Rep. Marcia Fudge (D)


Like most great American cities, Cleveland grew in great bursts of migration, during periods when the economy expanded and attracted low-wage workers from around the country and the world. Cleveland’s greatest surge of growth started in the 1890s and lasted through the 1920s, as tens of thousands of immigrants from central and southern Europe arrived, looking for jobs in the steel, automobile and other factories. Bohemians came to the tightly packed neighborhoods along Broadway, Hungarians settled in the northeast, and Jews north of University Circle along East 105th Street. Italians ran produce markets along Mayfield Road. As the nation’s heavy industries geared up for World War II and enjoyed years of prosperous growth afterward, a second surge of immigrants came, this time blacks from the South. Starting from Cleveland’s old ghetto, south of Carnegie Avenue downtown to East 105th, the rapidly increasing number of African-Americans covered most of the east side by the middle 1960s, when only a few Bohemian and Italian enclaves remained east of the Cuyahoga River. Migration stopped around 1965, but African-Americans continued to move beyond the city limits to the east-side suburbs.
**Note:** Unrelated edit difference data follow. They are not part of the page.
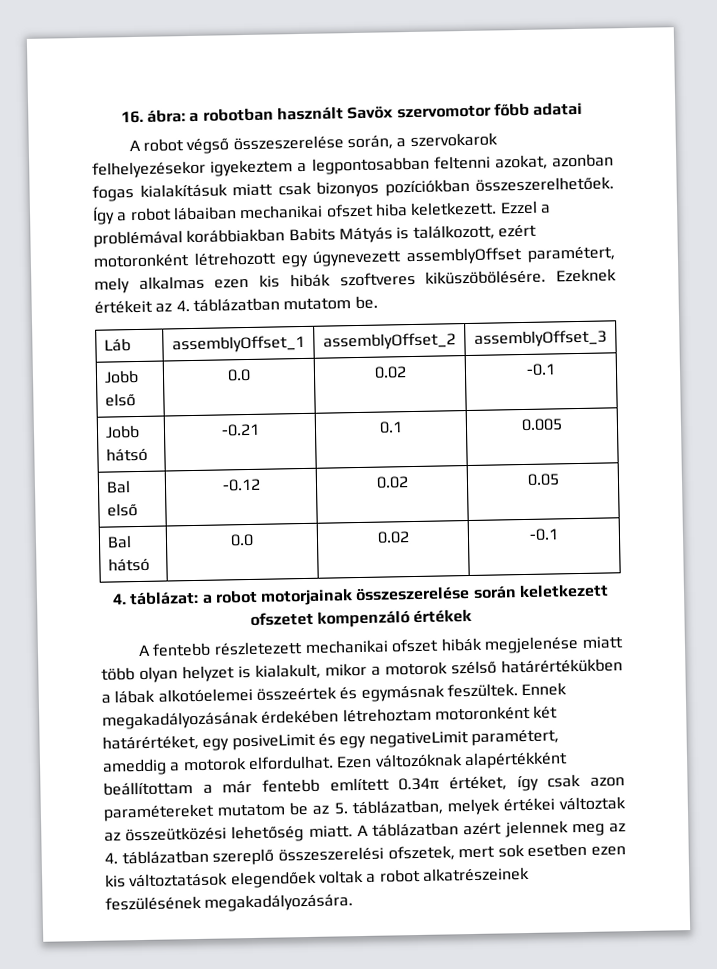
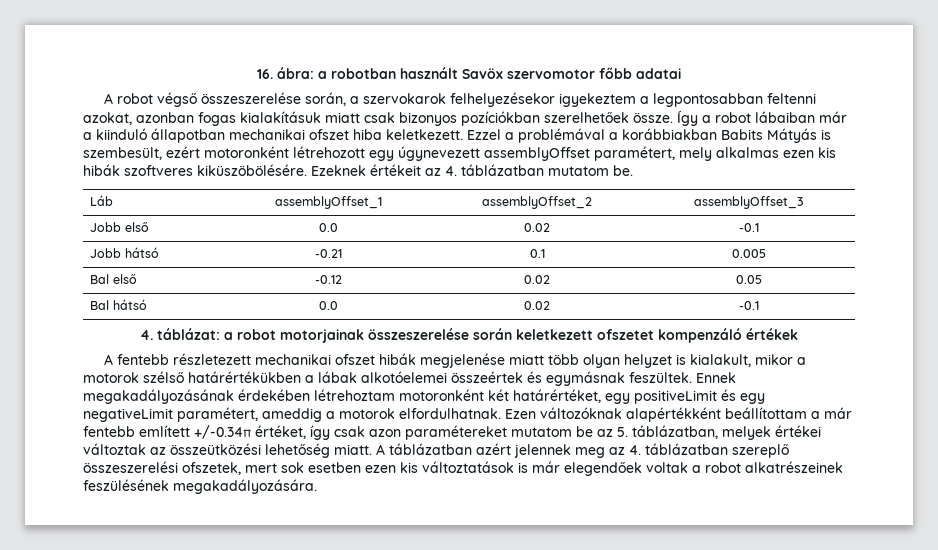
- A robot végső összeszerelése során, a szervokarok felhelyezésekor igyekeztem a legpontosabban feltenni azokat, azonban fogas kialakításuk miatt csak bizonyos pozíciókban összeszerelhetőek.
+ A robot végső összeszerelése során, a szervokarok felhelyezésekor igyekeztem a legpontosabban feltenni azokat, azonban fogas kialakításuk miatt csak bizonyos pozíciókban szerelhetőek össze.
- Így a robot lábaiban mechanikai ofszet hiba keletkezett.
+ Így a robot lábaiban már a kiinduló állapotban mechanikai ofszet hiba keletkezett.
- Ezzel a problémával korábbiakban Babits Mátyás is találkozott, ezért motoronként létrehozott egy úgynevezett assemblyOffset paramétert, mely alkalmas ezen kis hibák szoftveres kiküszöbölésére.
+ Ezzel a problémával a korábbiakban Babits Mátyás is szembesült, ezért motoronként létrehozott egy úgynevezett assemblyOffset paramétert, mely alkalmas ezen kis hibák szoftveres kiküszöbölésére.
- Ennek megakadályozásának érdekében létrehoztam motoronként két határértéket, egy posiveLimit és egy negativeLimit paramétert, ameddig a motorok elfordulhat.
+ Ennek megakadályozásának érdekében létrehoztam motoronként két határértéket, egy positiveLimit és egy negativeLimit paramétert, ameddig a motorok elfordulhatnak.
- Ezen változóknak alapértékként beállítottam a már fentebb említett 0.34π értéket, így csak azon paramétereket mutatom be az 5. táblázatban, melyek értékei változtak az összeütközési lehetőség miatt.
+ Ezen változóknak alapértékként beállítottam a már fentebb említett +/-0.34π értéket, így csak azon paramétereket mutatom be az 5. táblázatban, melyek értékei változtak az összeütközési lehetőség miatt.
- A táblázatban azért jelennek meg az 4. táblázatban szereplő összeszerelési ofszetek, mert sok esetben ezen kis változtatások elegendőek voltak a robot alkatrészeinek feszülésének megakadályozására.
+ A táblázatban azért jelennek meg az 4. táblázatban szereplő összeszerelési ofszetek, mert sok esetben ezen kis változtatások is már elegendőek voltak a robot alkatrészeinek feszülésének megakadályozására.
These bursts of migration led to political changes. A string of ethnic mayors—Frank Lausche, Anthony Celebrezze, Ralph Locher—was followed by the election in 1967 of Carl Stokes, the nation’s first black big-city mayor. Cleveland had racially polarized politics for much of the 1970s. Even so, the west side stayed mostly white, and Cleveland did not have a black majority until the 2000 census, when its declining population was 51% black. The Census Bureau reported in 2008 that Cleveland was second to Detroit as the poorest of the nation’s big cities, with 45% of all children living in poverty.

2008 Presidential Vote
Obama 245,341 (85%)
McCain 41,601 (14%)
Cook Partisan Voting Index
D+32

The 11th Congressional District of Ohio includes most of the east side of Cleveland, plus the suburbs just to the east, which together have about as many people as the city now does. Some of these communities—East Cleveland, Warrensville Heights—are mostly black. Some, notably Shaker Heights, have stable black percentages in carefully maintained neighborhoods where racial integration has succeeded. Near the campus of Case Western Reserve University on the east side, Severance Hall is one of the nation’s grand symphony-orchestra homes. Downtown, Cleveland State University has a large campus. The average age of its roughly 16,000 students is 25 years old. The city’s No. 1 employer is health services, and the Cleveland Clinic, with 1,800 doctors, is internationally renowned, especially for cardiac care. Other suburbs are the destination of African-Americans seeking low-crime neighborhoods and middle-class schools. Still others have attracted Cleveland’s relatively few new immigrants, most of them from Eastern Europe—Russians in Mayfield Heights and Serbs in South Euclid. Overall, 58% of the people in the 11th District are African-American. Politically, this is by far the most Democratic district in Ohio.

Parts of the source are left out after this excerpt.